I am not saying that will indeed play out, but you cannot ignore such scenarios.
The other thing is always this debate about whether to bet on compounders or cyclicals because the market throws up so many opportunities at every given time. Where is it that you are leaning?
So, three years back we said decisively be biased towards cyclicals and those stocks have done very well. What we are telling now is, do not be polarised, more a balance is needed.
We have increased the proportion of compounders because many of them have not done well.

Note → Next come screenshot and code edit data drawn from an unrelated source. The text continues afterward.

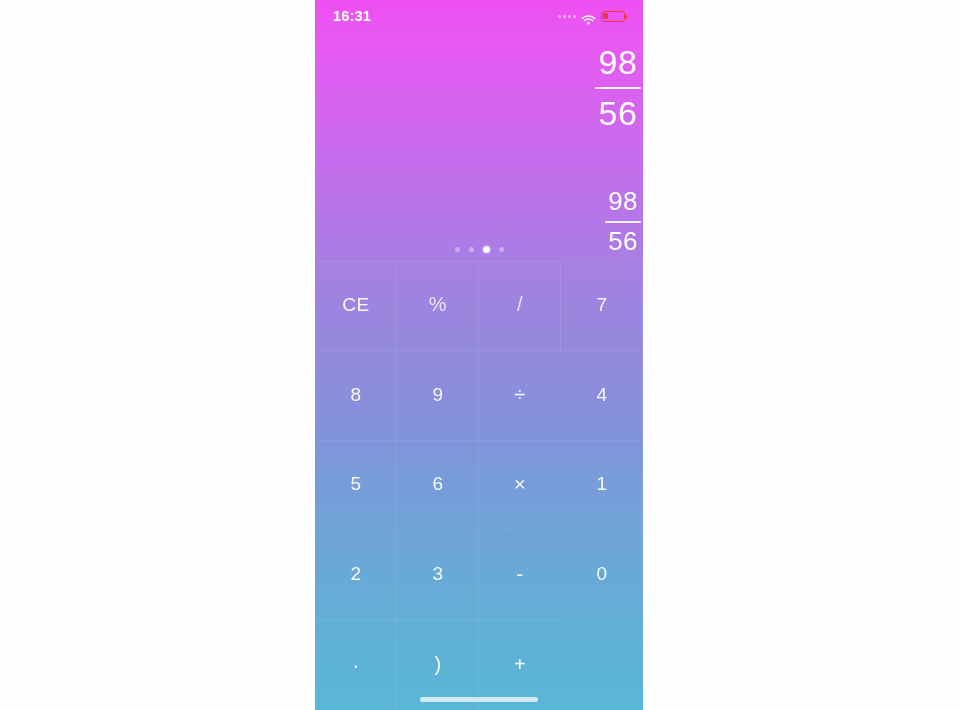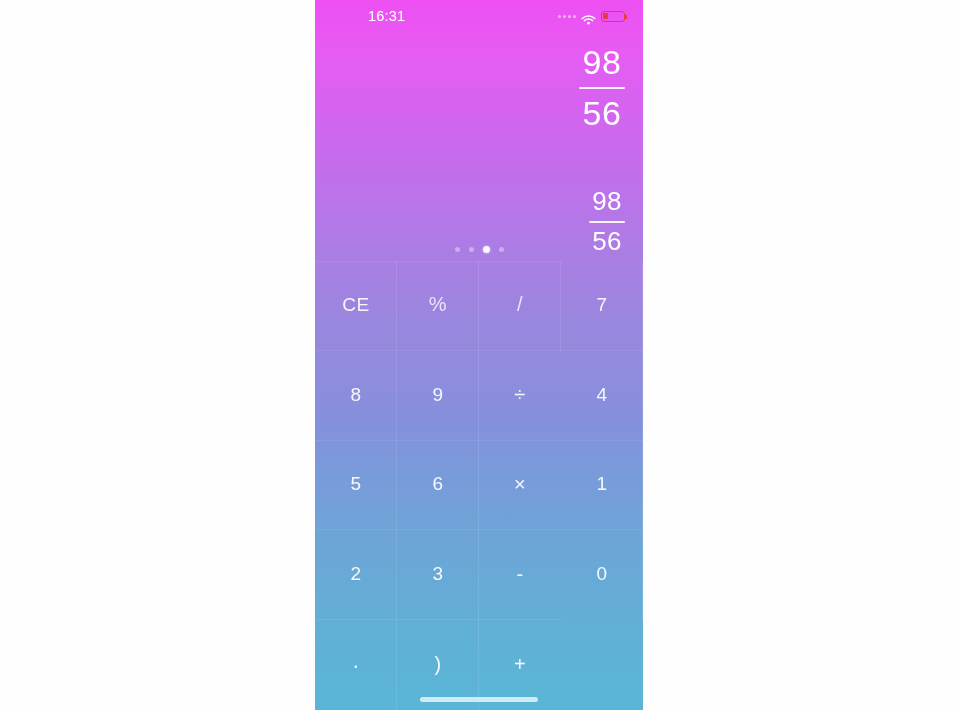--- a/index.html
+++ b/index.html
@@ -62,10 +62,9 @@
   #clock {
     color: #ffffff;
     font-size: 14.5px;
-    font-weight: normal;
+    font-weight: bold;
     letter-spacing: 0.2px;
     text-shadow: 0 0 1px rgba(255,255,255,.25);
-    margin-left: 35px;
   }
   #status-right {
     display: flex;

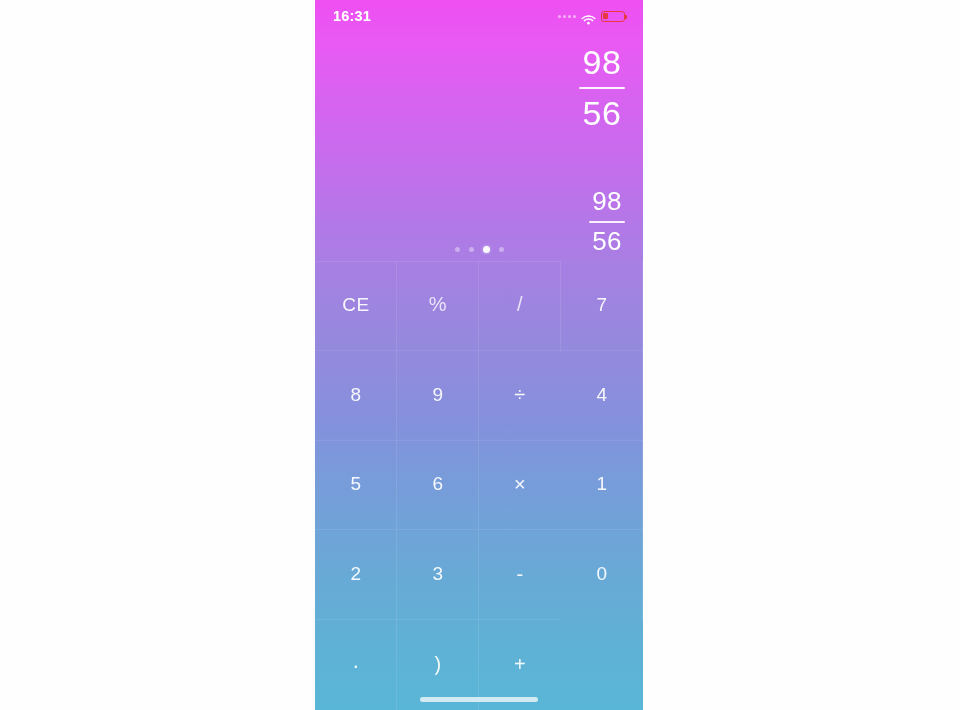--- a/index.html
+++ b/index.html
@@ -117,7 +117,7 @@
   }
   .frac {
     position: absolute;
-    right: 18px;
+    right: 2px;
     display: inline-flex;
     flex-direction: column;
     align-items: center;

Some financial, some in consumer, some in IT. So, clearly for us, we have increased weights of some compounders, some private sector capex-led cyclicals we still remain very positive, though they are expensive and we have a bias towards that, there are some cyclical characters, say two-wheeler companies or even some banks who are gaining market share and so we will continue to say, though they are cyclicals, they are market share gaining companies so for sure hold on to the faith.
But if not, we will slow, moderate it, say government capex names or some of them even in other categories of autos like commercial vehicles dependent. So, we are kind of slowing down or reducing the proportion of such names.
So, it is now not biased or heavily tilted towards cyclicals or compounders, which is what it was say in 2015 to 2016 to 2019. No, we are more balanced currently than we were over the last many years.
So, let us say three years out if you are looking at a basket of outperformers and underperformers, do you think cyclicals may actually underperform?
I do not want to say that they will underperform, but they are not going to kind of outperform the way they outperformed last three years. The returns have been upfronted. A lot of earnings expectations have already got built into the stock price. So, I will not expect the level anywhere close to the kind of outperformance which we saw.
I will not reduce my proportion of industrials, manufacturing sector bias that stays.
When we called for it in 21 we said it is a decadal view and I think somewhere midway in the cycle we hold on to that view though the stocks factor a fair bit of the upside, but we will not be too quick to reduce the weights in that space.